Work instruction: For every line in the entries that contains "以提供串口调试作为初级的调试工具", show the whole line.

Source information:
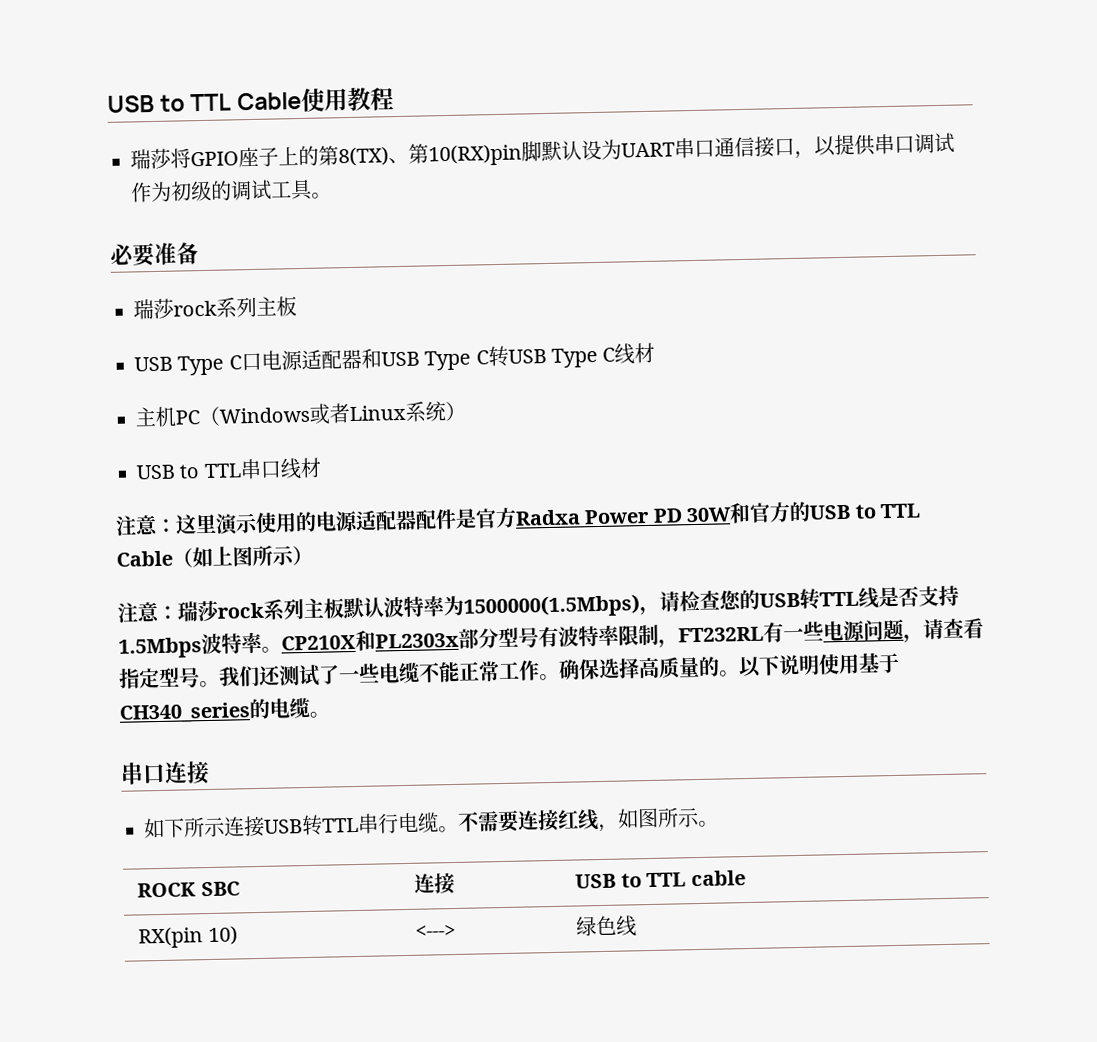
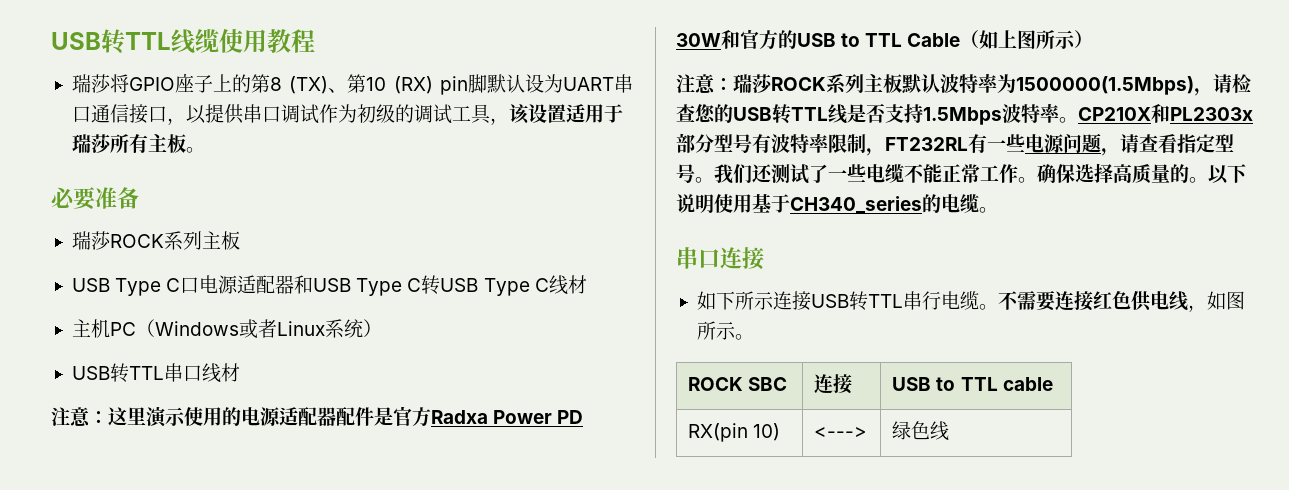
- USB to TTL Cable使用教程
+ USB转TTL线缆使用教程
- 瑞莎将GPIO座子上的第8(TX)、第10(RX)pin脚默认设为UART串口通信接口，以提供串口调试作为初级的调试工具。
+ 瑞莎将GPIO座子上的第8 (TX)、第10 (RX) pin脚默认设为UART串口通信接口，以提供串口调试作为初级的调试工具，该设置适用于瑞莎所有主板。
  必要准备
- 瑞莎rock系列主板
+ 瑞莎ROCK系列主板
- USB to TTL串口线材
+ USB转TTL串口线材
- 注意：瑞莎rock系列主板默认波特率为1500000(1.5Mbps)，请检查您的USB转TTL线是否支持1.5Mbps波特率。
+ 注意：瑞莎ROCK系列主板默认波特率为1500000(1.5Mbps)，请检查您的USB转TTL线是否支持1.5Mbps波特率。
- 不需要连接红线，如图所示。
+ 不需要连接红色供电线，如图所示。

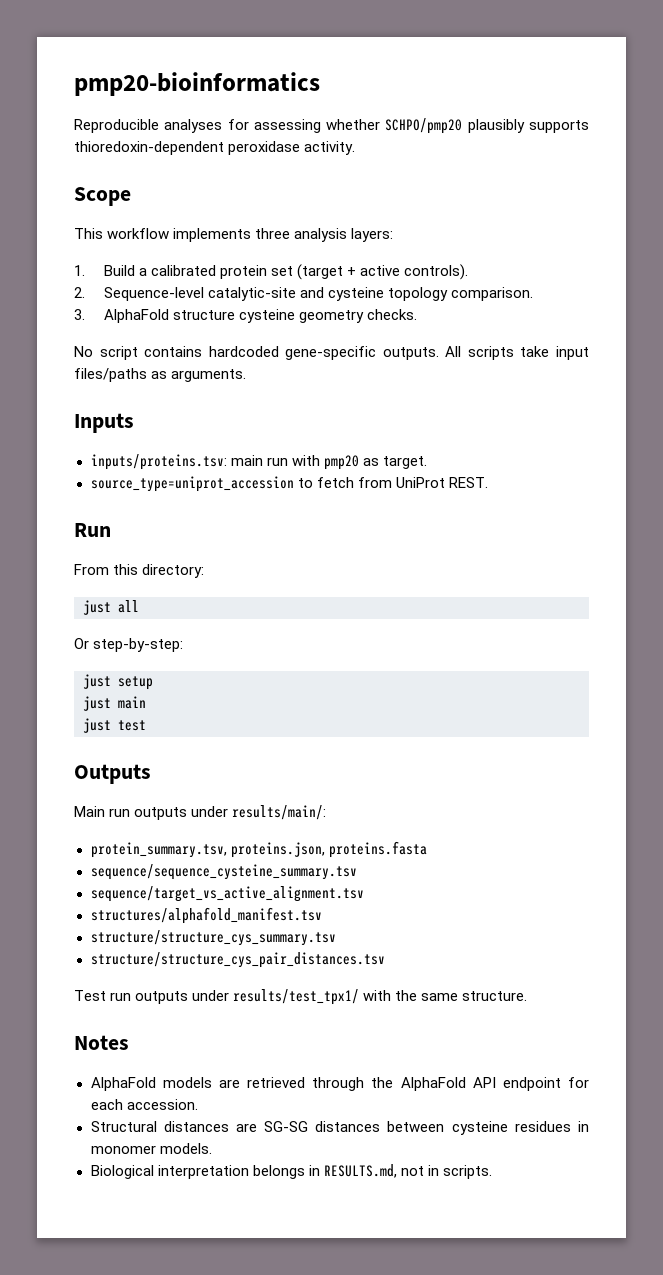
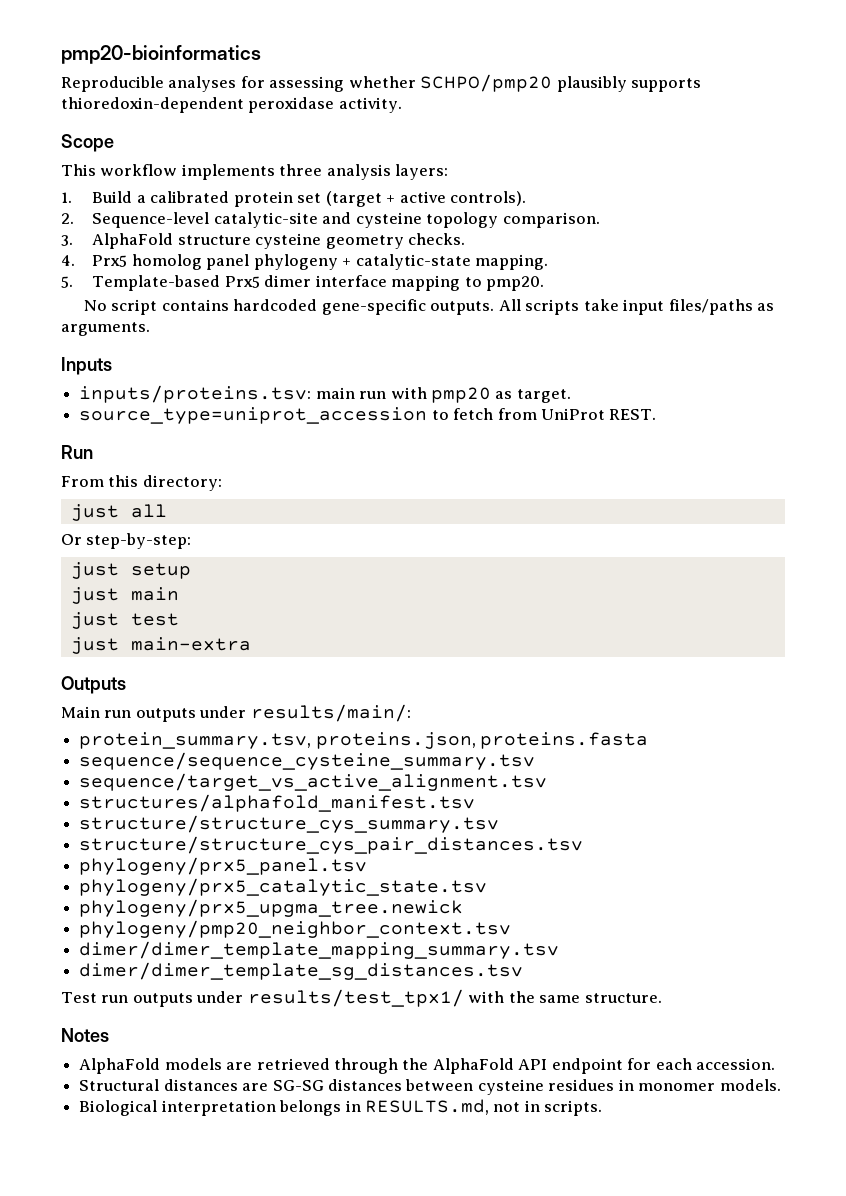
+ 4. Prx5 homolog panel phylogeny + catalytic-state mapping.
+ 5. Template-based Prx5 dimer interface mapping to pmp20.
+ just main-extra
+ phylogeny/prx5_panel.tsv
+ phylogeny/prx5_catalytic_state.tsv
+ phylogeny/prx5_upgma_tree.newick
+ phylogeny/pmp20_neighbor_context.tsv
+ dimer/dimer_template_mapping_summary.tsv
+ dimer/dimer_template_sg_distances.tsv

Solved exercise:
- 瑞莎将GPIO座子上的第8(TX)、第10(RX)pin脚默认设为UART串口通信接口，以提供串口调试作为初级的调试工具。
+ 瑞莎将GPIO座子上的第8 (TX)、第10 (RX) pin脚默认设为UART串口通信接口，以提供串口调试作为初级的调试工具，该设置适用于瑞莎所有主板。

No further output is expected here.